Le couvre-chef de Napoléon en Russie…

A notre connaissance, trois auteurs, dont une femme, ont parlé du singulier couvre-chef de l’Empereur, lors de la retraite de Moscou, depuis Mojaïsk (avant Smolensk au retour) jusqu’à Varsovie : l’abbé de Pradt, notre ambassadeur en Pologne, qui vit Napoléon à son passage en traîneau ; Mme Armand Domergue, qui fit la retraite dans les équipages de l’Empereur et passa derrière lui le pont de la Bérézina ; enfin, Duverger (« Mes aventures dans la campagne de Russie »). Ces trois auteurs sont d’accord pour nous dire qu’outre sa pelisse de fourrures à la polonaise, que portait l’Empereur sous sa légendaire redingote grise, il avait sur la tête un bonnet fourré en velours vert, attaché sous le menton par de longs rubans noirs, avec un énorme gland d’or pendant en arrière.
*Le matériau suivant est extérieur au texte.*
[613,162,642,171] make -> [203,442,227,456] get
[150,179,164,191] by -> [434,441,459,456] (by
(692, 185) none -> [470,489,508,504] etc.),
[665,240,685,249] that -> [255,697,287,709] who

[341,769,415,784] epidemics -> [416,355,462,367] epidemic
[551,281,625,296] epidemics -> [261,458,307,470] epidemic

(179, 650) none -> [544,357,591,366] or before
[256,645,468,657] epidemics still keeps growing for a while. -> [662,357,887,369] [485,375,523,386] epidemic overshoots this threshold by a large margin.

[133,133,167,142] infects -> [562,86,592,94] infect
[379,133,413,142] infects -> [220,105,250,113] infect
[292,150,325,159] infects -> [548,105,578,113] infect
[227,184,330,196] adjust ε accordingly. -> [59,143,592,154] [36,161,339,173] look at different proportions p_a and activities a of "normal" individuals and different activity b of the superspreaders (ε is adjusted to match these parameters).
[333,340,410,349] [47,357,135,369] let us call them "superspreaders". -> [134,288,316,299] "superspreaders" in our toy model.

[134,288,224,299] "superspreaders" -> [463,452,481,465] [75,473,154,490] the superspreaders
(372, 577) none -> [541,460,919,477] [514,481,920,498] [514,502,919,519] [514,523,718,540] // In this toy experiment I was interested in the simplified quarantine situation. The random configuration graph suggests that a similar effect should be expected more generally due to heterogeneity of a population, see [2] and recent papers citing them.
Ces rubans noirs semblaient [être] de bien tristes augure à Mme Armand, une des comédiennes du Théâtre français de Moscou.
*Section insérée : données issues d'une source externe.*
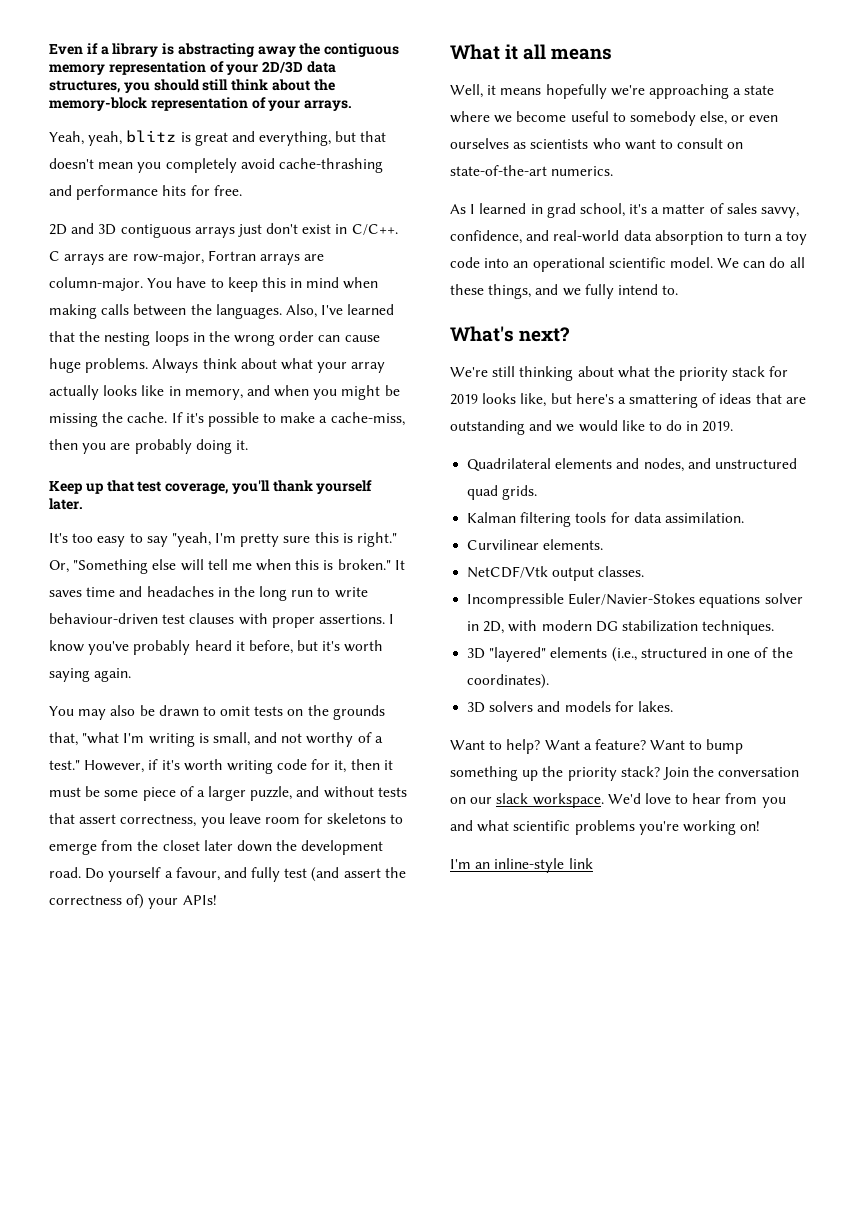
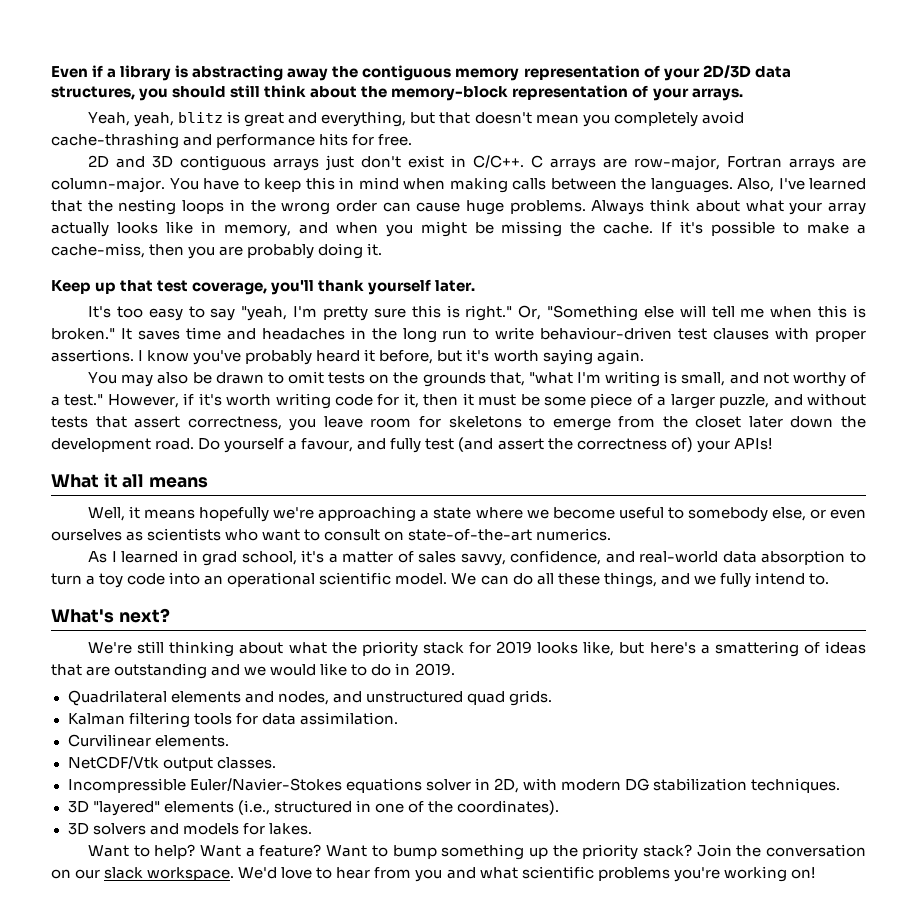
[450,858,593,873] // I'm an inline-style link -> (815, 873) none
Il faut ajouter que l’Empereur se trouvait très bien sous ce costume, qui ne lui allait pas du tout, à cause de son obésité précoce et de sa petite taille ; tandis que ces fourrures allaient admirablement aux officiers polonais, généralement sveltes et élancés. Aussi, en arrivant à Smolensk, faisant la queue au milieu des soldats débandés, qui se pressaient pour entrer, fut-il bousculé par des gens qui ne le reconnaissaient pas, sous ce déguisement tout nouveau pour eux : et la vérité nous oblige à reconnaître qu’il apostropha fort incivilement les officiers qui se permettaient de le bousculer un peu fort, bien qu’ils se confondissent en excuses.

Docteur BOUGON.

(« La Chronique médicale » n°19, 1912, pp.659-660).

Le couvre-chef de Napoléon en Russie… dans HORS-SERIE SNB19503

Napoléon 1er en Russie. (Lithographie de Verestchaguine, d’après son tableau, « La Retraite »).